Midrange is fairly recessed compared to the abundant bass. There’s a fair bit of bleed from the lower end, colouring the lower mids and giving them some excess weight. Timbre is not too far off but vocals and instruments can sound a bit veiled. Notes have a soft, rounded edge and lack definition.
Treble on the UFO is actually pretty nice but it rolls off early and sits too far behind the bass to give music enough lift and energy. There’s no hint of sibilance anywhere though and that’s always a bonus. The treble is executed quite well but doesn’t quite have enough presence to rise out of the dominant lower frequencies.
Soundstage is fairly limited which is normal for an IEM with such a dark and warm signature. On tracks where the bass is light or there isn’t much bass present things feel less congested and more open but in general, the stage feels pretty intimate.
BGVP BKYT MRY6 ($24.90 USD)
The MRY6 has a more even tonal balance than the UFO. Bass quality is similar but not as overwhelming as it is on the UFO. Midrange is less recessed with less sense of a veil over it and sounds a little more natural. The MRY6’s treble has more presence and better extension than the UFO and it has a slightly bigger soundstage.

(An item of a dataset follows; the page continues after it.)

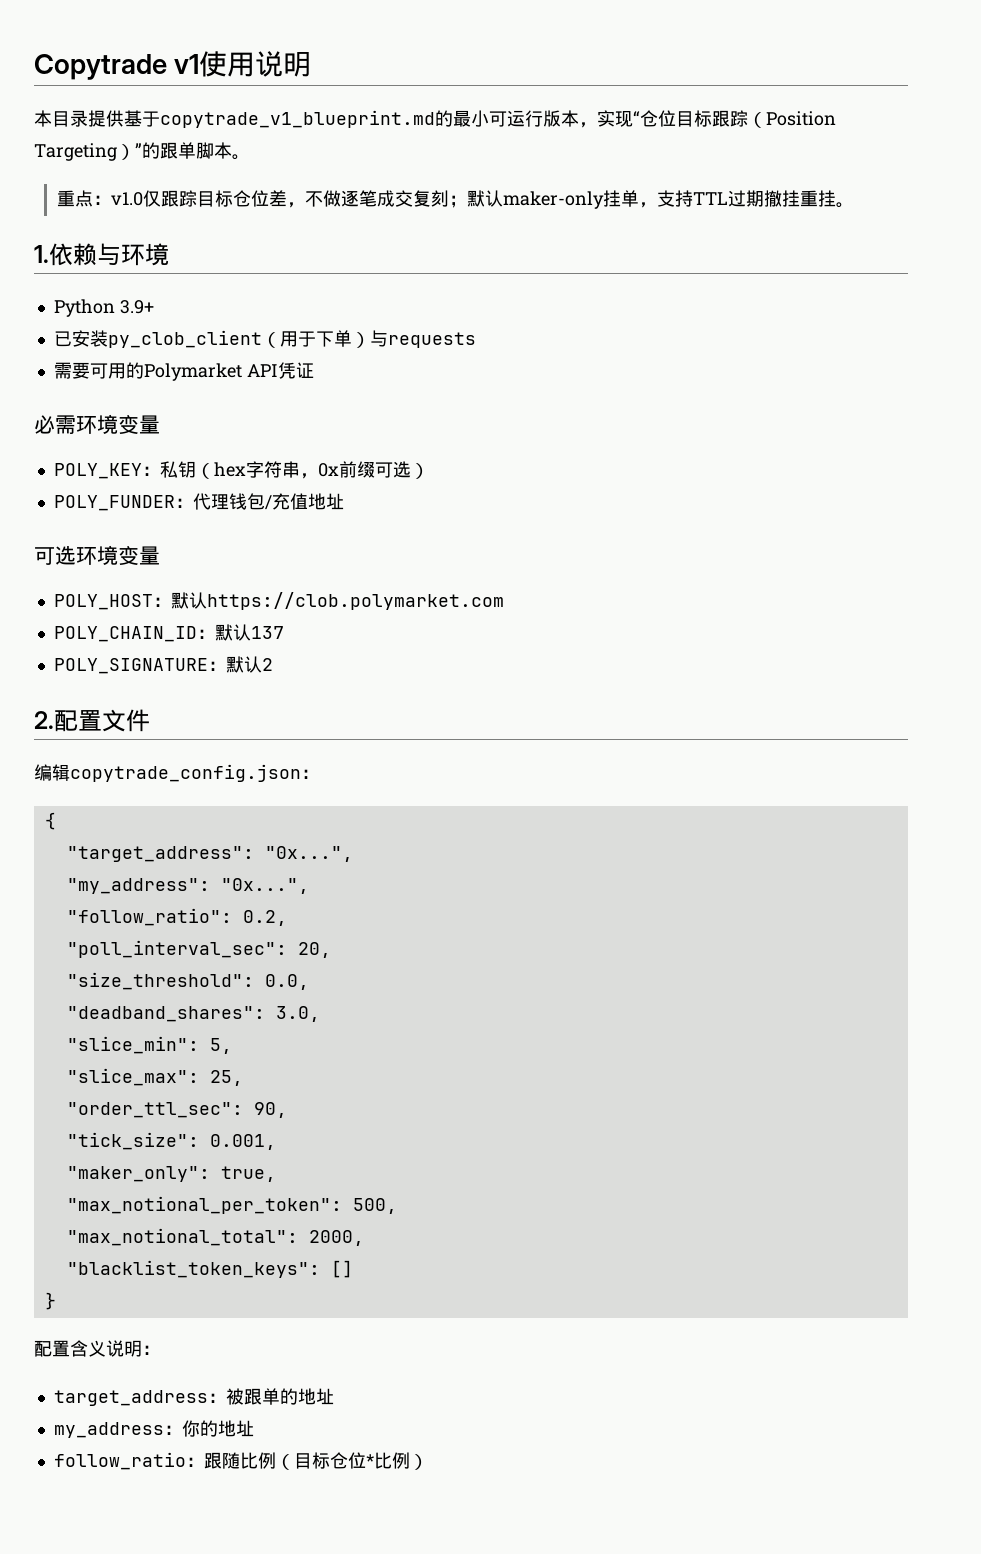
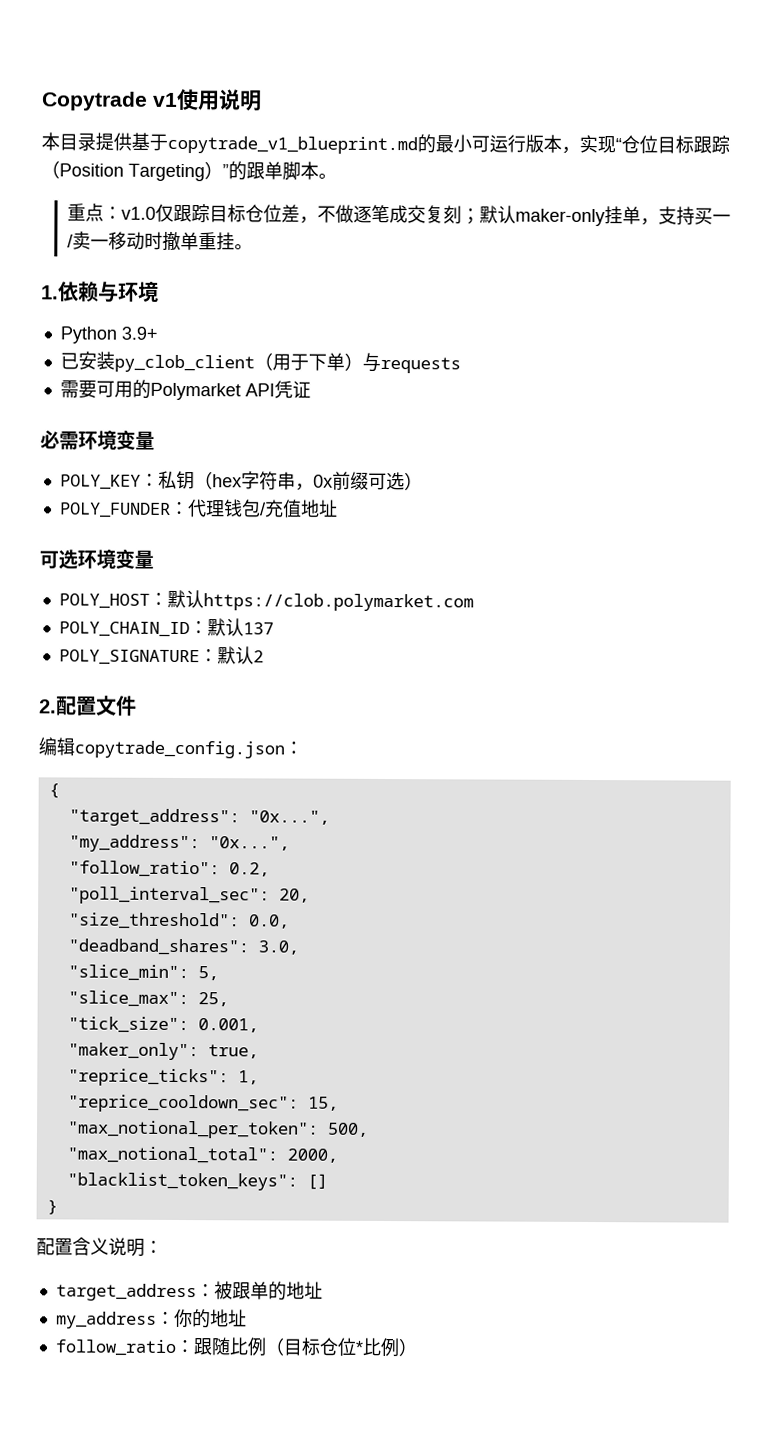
- 重点：v1.0仅跟踪目标仓位差，不做逐笔成交复刻；默认maker-only挂单，支持TTL过期撤挂重挂。
+ 重点：v1.0仅跟踪目标仓位差，不做逐笔成交复刻；默认maker-only挂单，支持买一/卖一移动时撤单重挂。
- "order_ttl_sec": 90,
+ "reprice_ticks": 1,
+ "reprice_cooldown_sec": 15,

Both of these IEMs are well built but the UFO’s cable is a definite step up from the one on the BGVP. They’re both very comfortable but the UFO’s smaller form factor makes it even more so. In terms of accessories, the UFO comes with a nice clamshell case where the MRY6 has a larger eartip selection but just a velvet carry pouch. For $5 less the MRY6 is my pick of the two but there are better options available IMO, such as the Brainwavz Jive or Fischer Audio Paco.
Toyeteam UFO Conclusion
The Toyeteam UFO is a very well built and comfortable IEM with an above average quality cable. The sound is not one that will be for everybody as it ultimately falls a bit short and fails to excite or inspire with its dark overtones. It might be a good choice for anyone who is hypersensitive to treble or is looking for a dark sound with impactful bass. It’s not a bad IEM but comes across as only average and in my opinion, there are better options around the same price. However, I do look forward to seeing and hearing more from Toyeteam as they’ve proven that they can make a quality product at least in the physical sense.